Mempertanyakan Visi Awal: Dari Jakarta ke Hutan Kalimantan
Keputusan untuk memindahkan ibu kota dari Jakarta ke Nusantara bermula dari niat untuk mengatasi masalah kronis di ibu kota lama. Mantan Presiden Joko Widodo kerap menyebutkan tantangan besar yang dihadapi Jakarta, mulai dari polusi udara yang parah, kepadatan penduduk yang ekstrem, hingga ancaman tenggelam akibat penurunan permukaan tanah. IKN diyakini akan menjadi solusi desentralisasi sekaligus model kota yang berkelanjutan dan modern, jauh dari dominasi Pulau Jawa.
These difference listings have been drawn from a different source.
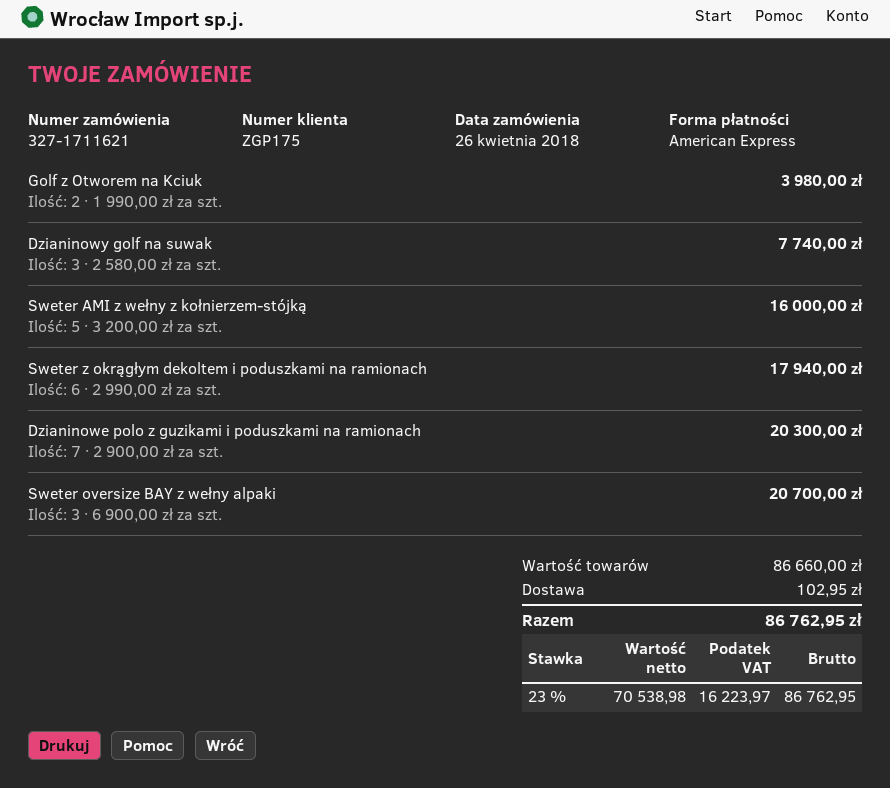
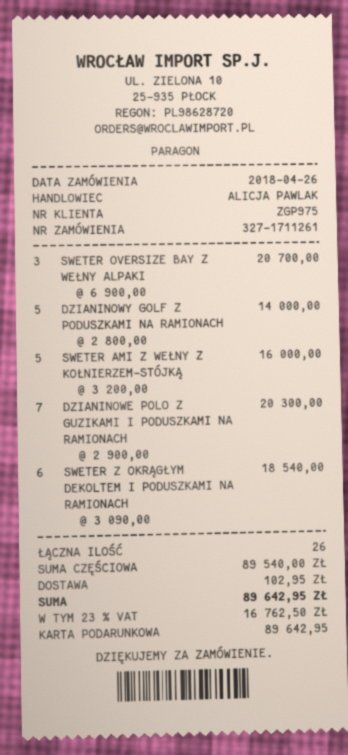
order number: 327-1711621 -> 327-1711261
customer number: ZGP175 -> ZGP975
payment method: American Express -> gift card
Golf z Otworem na Kciuk: 2 x 1990.00 = 3980.00 -> none
Dzianinowy golf na suwak: 3 x 2580.00 = 7740.00 -> none
Sweter z okrągłym dekoltem i poduszkami na ramionach: 6 x 2990.00 = 17940.00 -> 6 x 3090.00 = 18540.00
DZIANINOWY GOLF Z PODUSZKAMI NA RAMIONACH: none -> 5 x 2800.00 = 14000.00
subtotal: 86660.00 -> 89540.00
tax: 23% = 16223.97 -> 23% = 16762.50
total: 86762.95 -> 89642.95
Namun, tiga tahun setelah proyek ini diluncurkan, keraguan mulai menguat, terutama setelah transisi pemerintahan. Laporan The Guardian menyoroti bahwa kekhawatiran terbesar datang dari perlambatan drastis dalam aliran dana, yang kini berada di bawah pengawasan ketat pemerintahan baru.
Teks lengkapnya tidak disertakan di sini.